I let everyone know I'm a survivalist. They know I'm stockpiling food and equipment but they don't really know what exactly we're holding on to. They also know that we are very well defended. I've invited several people to join us in preparing. So far my wife's sister has agreed and is welcome at your place it disaster strikes. 

If you choose to tell other people what you're doing be prepared for a very harsh reaction. People will tell you you're crazy and insult you. That's what happened to me. However, they all thought I was crazy to begin with so it didn't change much for me. 

My wife is much more shy about telling people. She's also a little afraid that people might come after our supplies.


----------



## UncleJoe (Jan 11, 2009)

For the most part, I keep it to myself. We have 2 other couples we trade with for various things, so they're in the loop. 
I've tried talking to my siblings and parents but they think I've gone off the deep end. 1 brother seems to think there is some merit to what we're doing here, but with him in Co. I can't do a lot to help him except offer him info and support. His DW trusts the .gov to take care of everything for them in the event things really go south  which she finds highly unlikely, if not impossible. (It can't happen in America mentality) 
I've gone so far as to go the other siblings with my tiller and ask them where they want the garden. Not one of them would allow me to dig up any lawn so they could grow some of their own food.
But in the event that things do get ugly, I expect to see them at the door where I'll be waiting with open arms, a pasture full of goat meat, chickens and eggs and shelves full of last years garden


----------



## Lucy (Mar 27, 2009)

I have only told certain people. I do not want anyone coming and robbing us. 
Think we have to be selective in who we tell.


----------



## Herbalpagan (Dec 8, 2008)

My adult children know, but not many others. I live in a rural area, so some stockpiling is expected, but no one really knows what I have. It's much safer that way.


----------



## Canadian (Dec 14, 2008)

UncleJoe - Everyone needs a relative like you. God Bless.


----------



## UncleJoe (Jan 11, 2009)

We've always had a close knit family, and not just siblings. We still have annual family reunions with a couple hundred people from 4 generations. Growing up that way isn't something you can throw away. It becomes part of who you are. I couldn't possibly say "told you so" and turn them away even if they do think I'm a little batty right now.  My mom just can't understand how I can raise animals and then kill them when you can go to the store and get whatever you need. That will never change. She grew up in the 40's & 50's when America was moving off the farms, into the burbs and was the king of the world. So I let her have her world, she allows me mine, and we remain a close family with different points of view.


----------



## dukman (Mar 1, 2009)

Janis said:


> If it became necessary to use the stockpile in a survival situation (pandemic, terrorist attack or depression) would you let people know what you had?

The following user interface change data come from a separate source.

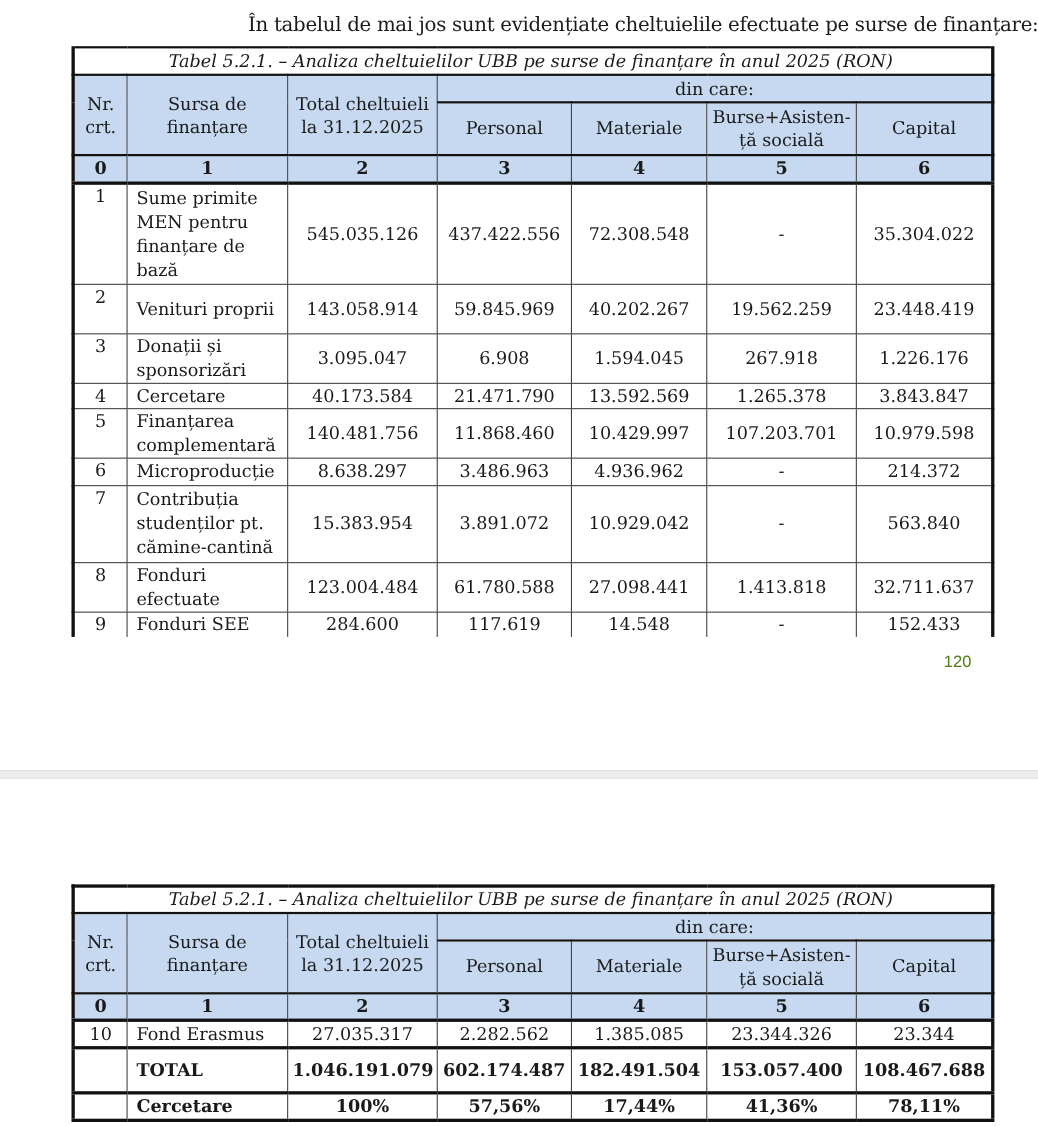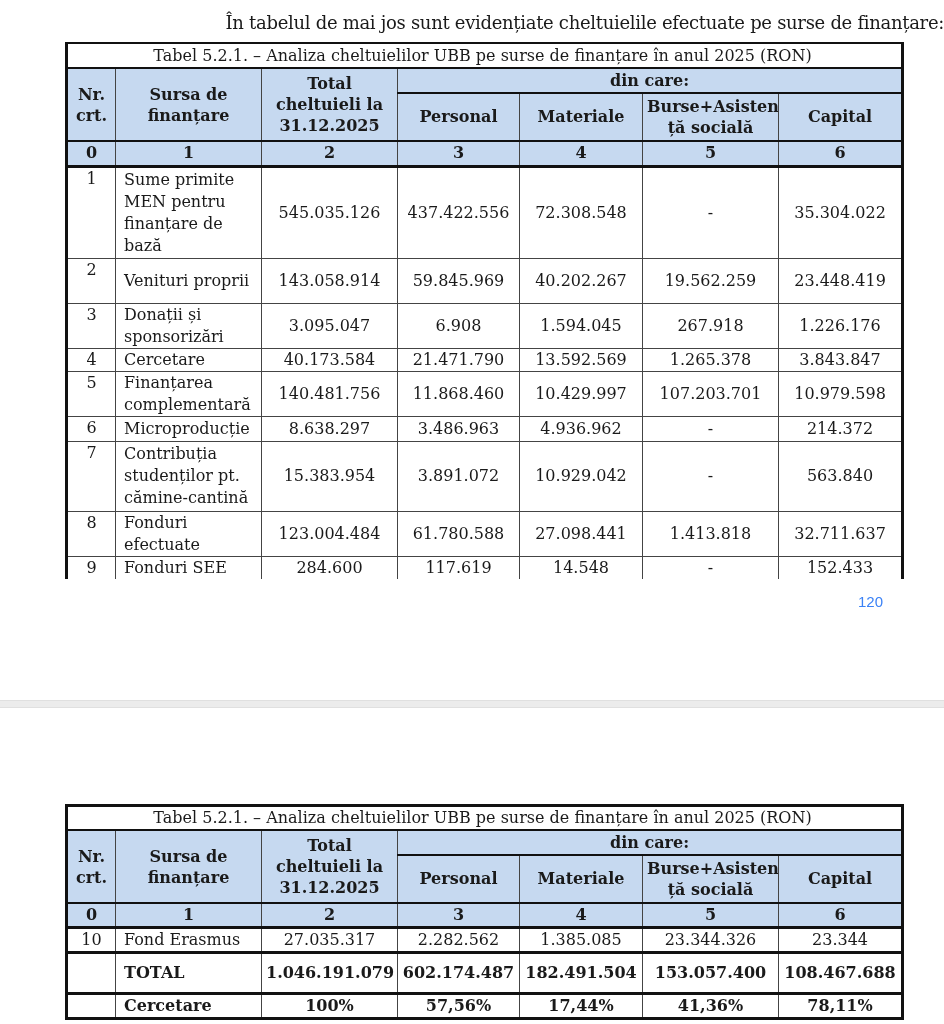"Tabel 5.2.1. – Analiza cheltuielilor" .caption-cell { font-style: none -> italic }
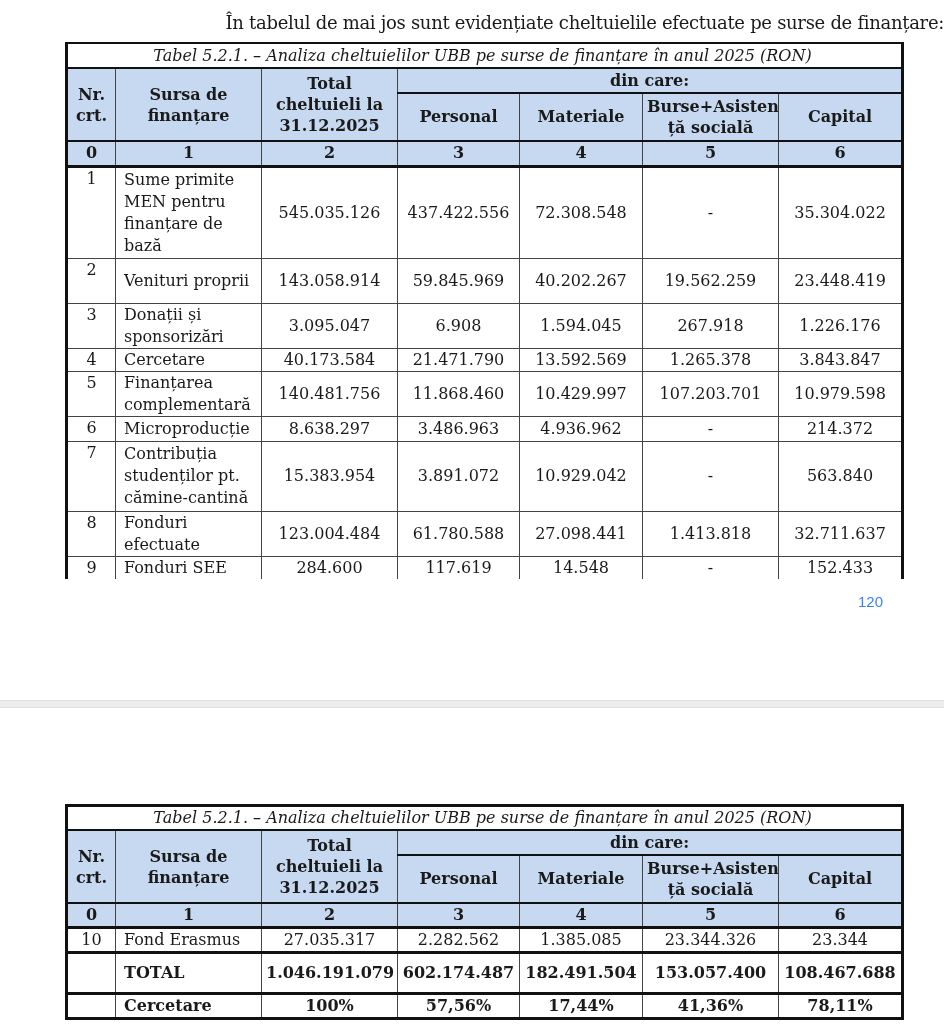"Nr. crt." .hdr { font-weight: bold -> normal }
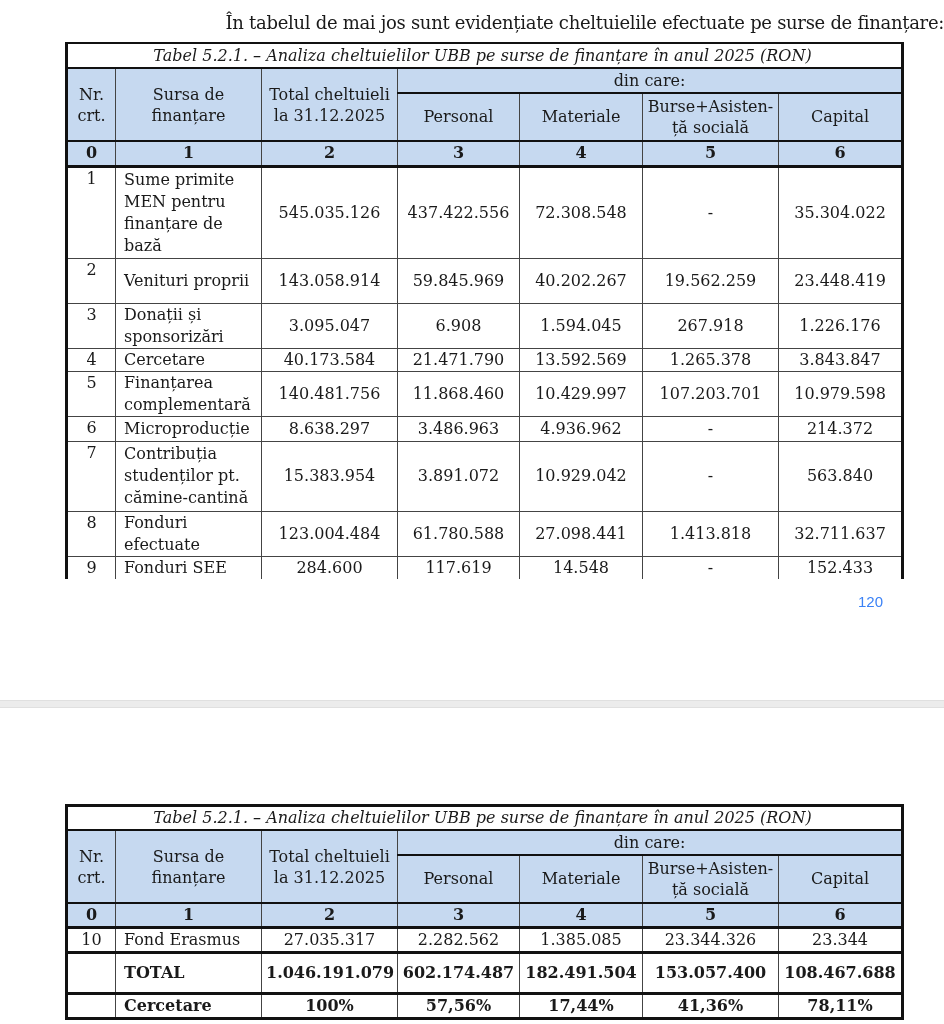"120" .page-num { color: #3b82f6 -> #4d7c0f }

IF it became necessary... I would be even more picky about who I talk to about such things. IF it became necessary.... I would be the one dressing in dirty smelly torn up clothes to fit in with the rest of society. I would be the one that although I could be taking a shower, I won't... just to fit in. Grey will be much more important IF it became necessary.

Until then, I have to admit, I have told some people that I shouldn't have. But even them have no idea what I have stockpiled as far as food, water, and such. They only know about the firepower


----------



## jebrown (Nov 7, 2008)

If they won't help prepare then they are not welcome. I don't care who they are. Parents deceased, kids live in Southern Caliofornia. I dont really see them coming to Oklahoma in the event of a disaster but if they did they would be welcome. Sister lives in Idaho, her husband raises sheep. We never have gotten along so I don't see her coming here. If she does she made a long journey for nothing.
Some people say I couldn't say no but I know I can and will. Disaster supplies will only last so long no matter how much you have on hand. I will not let my wife and step kids do without becasue some one is too lazy or too stupid to prepare.
When people ask I will advise. Those who have no interest I leave alone. I have better things to do and interested people to advise instead of wasting my time on those who wish not to be prepared. 
When people ask about what I have on hand I tell them I have everything I need. Then I expaain to them that every thing is stored off property.
they then realize that knocking on my door will not do them any good.


----------



## EvilTOJ (Dec 4, 2008)

I tell as many people as I can about emergency preparedness, but I don't tell them what I already have prepared. I don't want people showing up at my door as a refugee.


----------



## MaryV (Jan 31, 2009)

well I dont tell anyone here where I live, NO ONE, i live in a small city but in a poor area, and I dont want it known that although I look (and am) poor same as them, I HAVE FOOD, I want that kept secret. I will give food out IF and when and to whom I feel led to, but if TSHTF and it was known I have food, i would not live to eat it myself.
see, I dont have more money than most of my neighbours have here where I live, but I have made the choice, the decision, to spend every dime I can storing up food. while they do drugs and drink and party and order in pizza, I tour the grocery stores looking for bargains. while they go into debt buying a new television, I go into debt buying food to store. It will work out a lot better for me in the end, because you cant eat a tv. and when TSHTF, they wont be able to even sell those tvs.
I have however told my daughter I am storing food. I hoped she would help me out financially since I am trying to store for them as well, but so far she is not there yet. she and her husband just bought their first house, they live an hour drive from me. So I have to continue trying to store up food and hopefully I will have enough not just for me, but for them as well because they wont have anything stored I dont think.
I want to tell my brother in Ohio to store food,but am afraid he will laugh at me. He loves me, he is a great guy, but he doenst reallyl listen to women, lol. it would take a man to tell him. but you know, he lives on the edge of town, he has a large barn, a big house with lots of room to store food. He does have firearms, he hunts. but he doesnt think about preparing for future. I may just try to tell him. send him some of the food storage company links so he can browse them. ya maybe I will do that...
NOt only dont I tell people here where i live, I hide my food. I have hidden all my stored food so that when people are visiting me, no one sees it. I have food hidden in boxes and cartons hidden in closets or under bed and in drawers. all people see is just my normal food supply and I will keep it that way.


----------



## Canadian (Dec 14, 2008)

I keep all my supplies on roll out shelving in one room of my house. Nobody knows that it's there except us.


----------



## mona (Feb 28, 2009)

I work 40 miles over the mountain. Most of the people I talk with are preparing for a hard time. They just don't realize how hard it could get.

I've been storing food, clothing, ammo, medical/hygene supplies. My husband was getting mad about the shelves and canned goods I was buying. So I didn't tell him about the ammo and Rugur 10-22 I bought.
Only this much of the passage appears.